Pelo contrário — disse São Basílio — as culpas dos réprobos serão vistas por todos, ao primeiro relancear d’olhos, como se estivessem representadas num quadro. Exclama São Tomás, “Se no horto de Getsêmani, ao dizer Jesus: Sou eu, caíram por terra todos os soldados que vinham para o prender, que sucederá quando, sentado no seu trono de Juiz, disser aos condenados: “Aqui estou, sou aquele a quem tanto haveis desprezado!”
Chegada a hora da sentença, Jesus Cristo dirá aos eleitos estas palavras, cheias de doçura:
“Vinde, benditos de meu Pai, e possuí o reino que vos está preparado desde o princípio do mundo” (Mt 25,34).
Quando São Francisco de Assis soube por revelação que era predestinado, sentiu altíssimo e inefável consolo. Que consolação não sentirão aqueles que ouvirem estas palavras do soberano Juiz:
“Vinde, filhos benditos, vinde a meu reino. Já não há mais a sofrer, nem a temer. Comigo estais e permanecereis eternamente. Abençoo as lágrimas que sobre os vossos pecados derramastes. Entrai na glória, onde juntos permaneceremos por toda a eternidade”.
A Virgem Santíssima abençoará também os seus devotos e os convidará a entrar com ela no céu. E assim, os justos, entoando gozosos Aleluias, entrarão na glória celestial para possuírem, louvarem e amarem eternamente a Deus.
Os réprobos, ao contrário, dirão a Jesus Cristo:
“E nós, desgraçados, que será feito de nós?”
E o Juiz Eterno dir-lhes-á:
“Já que desprezastes e recusastes minha graça, apartai-vos de mim, malditos, para o fogo eterno (Mt 24,34). Apartai-vos de mim, que nunca mais vos quero ver nem ouvir. Ide, ide, malditos, que desprezastes minha bênção…”
Mas para onde, Senhor, irão estes desgraçados?… Ao fogo do inferno, para arder ali em corpo e alma… E por quantos séculos?… Por toda a eternidade, enquanto Deus por Deus.
Depois desta sentença — diz Santo Efrém — os réprobos despedir-se-ão dos anjos, dos santos e da Santíssima Virgem, Mãe de Deus.
“Adeus, justos; adeus, cruz; adeus, glória; adeus, pais e filhos; jamais nos tornaremos a ver! Adeus, Mãe de Deus, Maria Santíssima”.
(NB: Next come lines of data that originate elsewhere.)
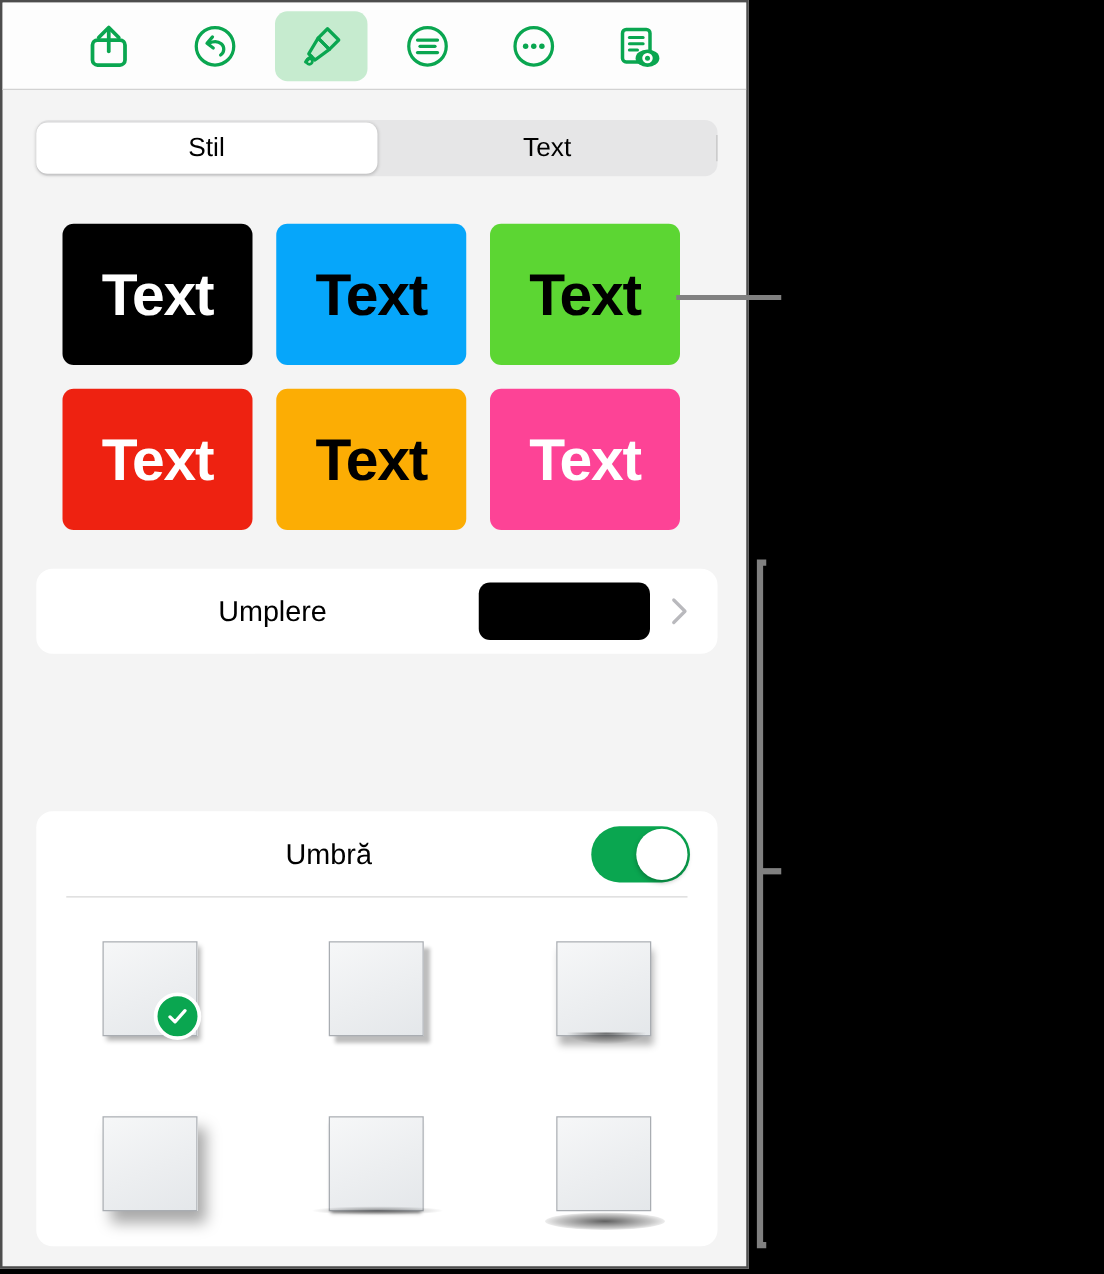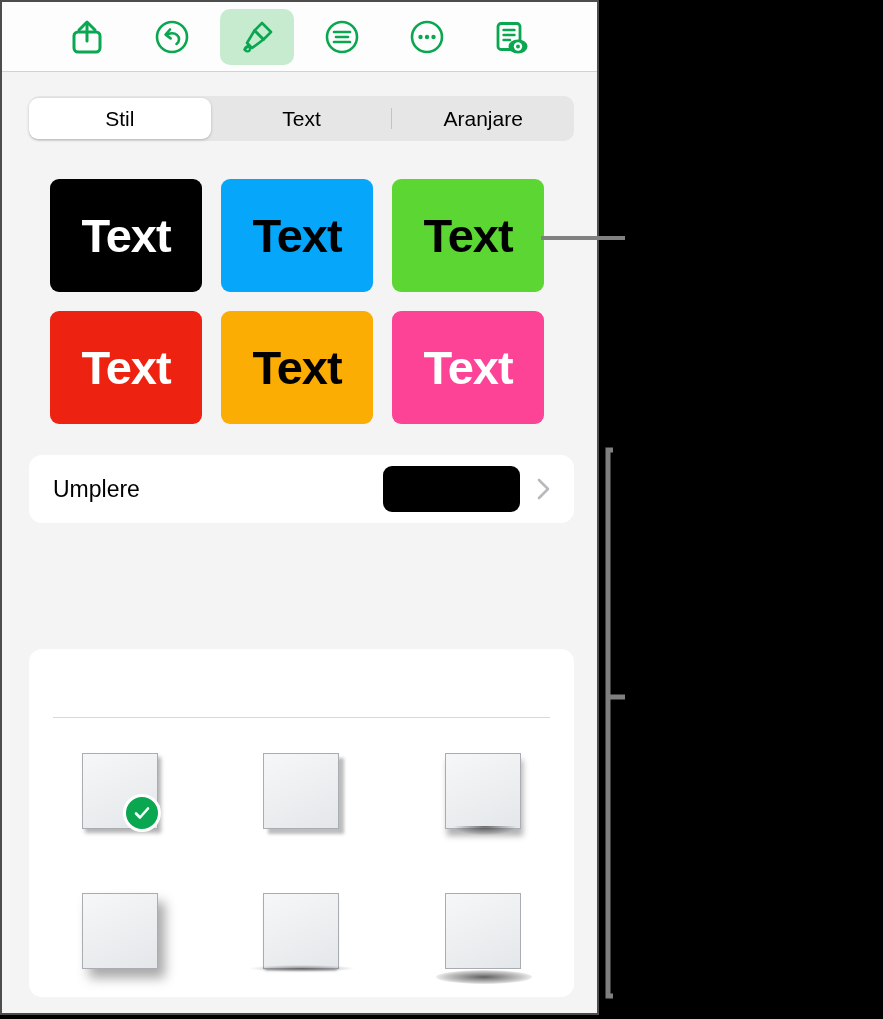"Aranjare" div.seg { html: <div> <span>Aranjare</span> </div> -> none }
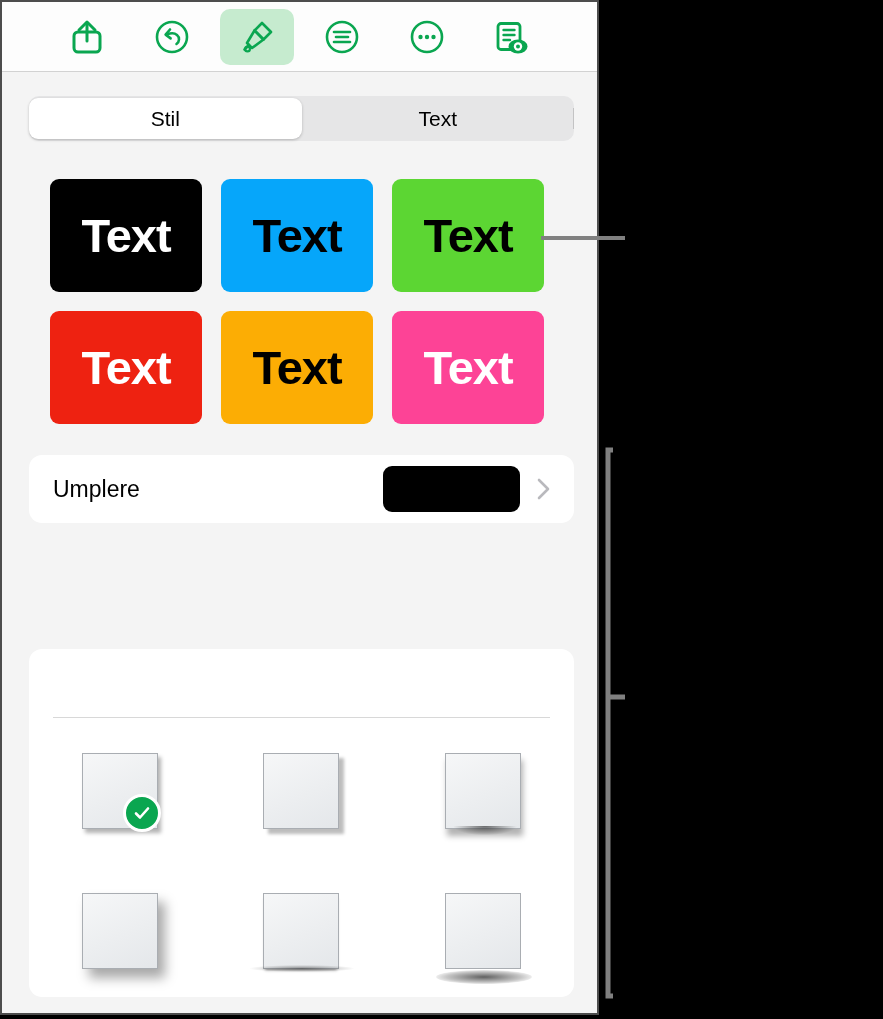"Umplere" .row-label { text-align: none -> center }
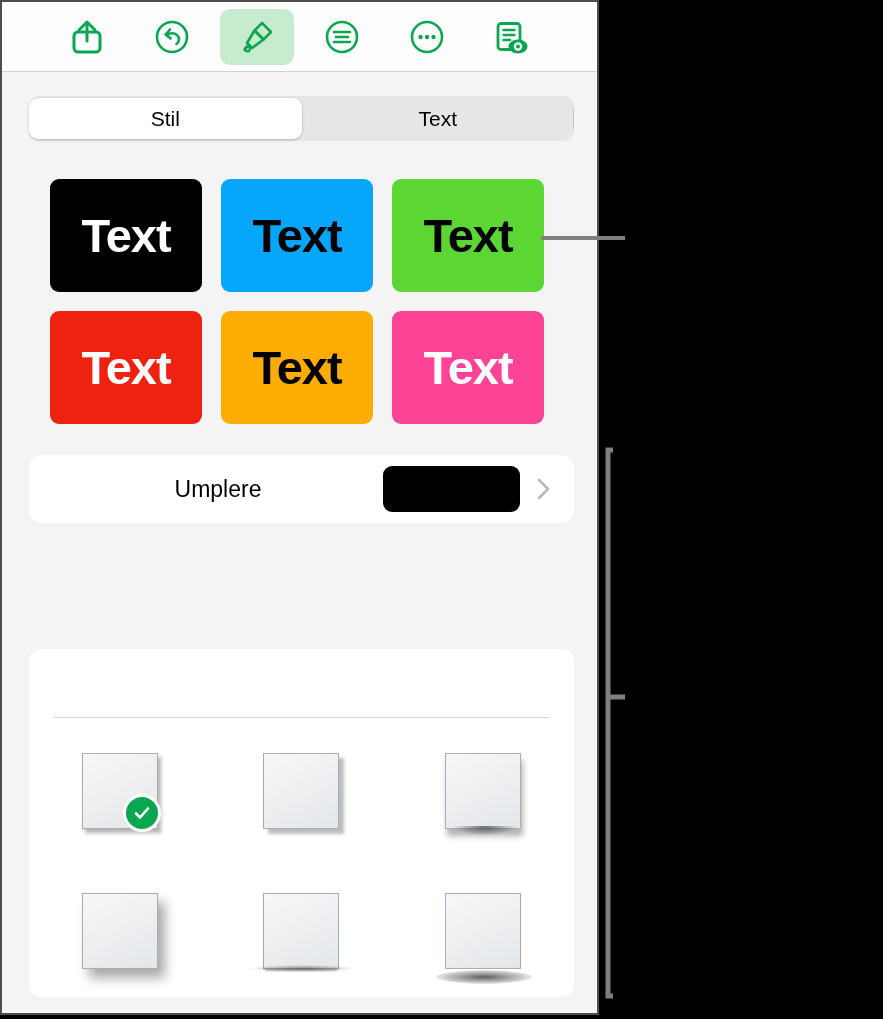"Umbră" div.row { html: none -> <div> <span>Umbră</span> <span> <span></span> </span> </div> }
Nesse instante, abrir-se-á na terra um imenso abismo e nele cairão conjuntamente demônios e réprobos. Verão como atrás deles se fechará aquela porta que nunca mais se há de abrir… Nunca mais durante toda a eternidade!…
Ó maldito pecado! A que triste fim levarás um dia tantas pobres almas!… Ai! das almas infelizes às quais aguarda tão deplorável fim.
AFETOS E SÚPLICAS
Meu Deus e meu Salvador! Que sentença me reservais no dia do juízo? Se agora me pedísseis, Senhor, contas de minha vida, que poderia eu responder senão que mereço mil vezes o inferno? Sim, meu Redentor, é verdade que mereço mil vezes o inferno, mas sabei que vos amo mais que a mim mesmo, e que das ofensas que vos fiz de tal modo me arrependo, que preferiria ter sofrido todos os males do que ter-vos injuriado.
Condenais, ó meu Jesus, os pecadores obstinados, mas não a quem se arrepende e vos quer amar. Aqui estou, a vossos pés, arrependido… Dai-me a vossa palavra de perdão… Mas já me declarastes pela boca do vosso Profeta: “Convertei-vos a mim, e eu me voltarei a vós” (Zc 1,3). Tudo abandono, renuncio a todos os gozos e bens do mundo, e converto-me, abraçando a vós, meu amantíssimo Redentor. Recebei-me no vosso Coração e inflamai-me no vosso santo amor, de modo que jamais cogite em separar-me de vós… Salvai-me, meu Jesus, e que minha salvação seja amar-vos sempre e louvar sempre vossas misericórdias (Sl 88,2).
Maria, minha esperança, meu refúgio e minha mãe, ajudai-me e alcançai-me a santa perseverança. Ainda se não perdeu ninguém, que tenha recorrido a vós… A vós, pois, me recomendo. Tende piedade de mim.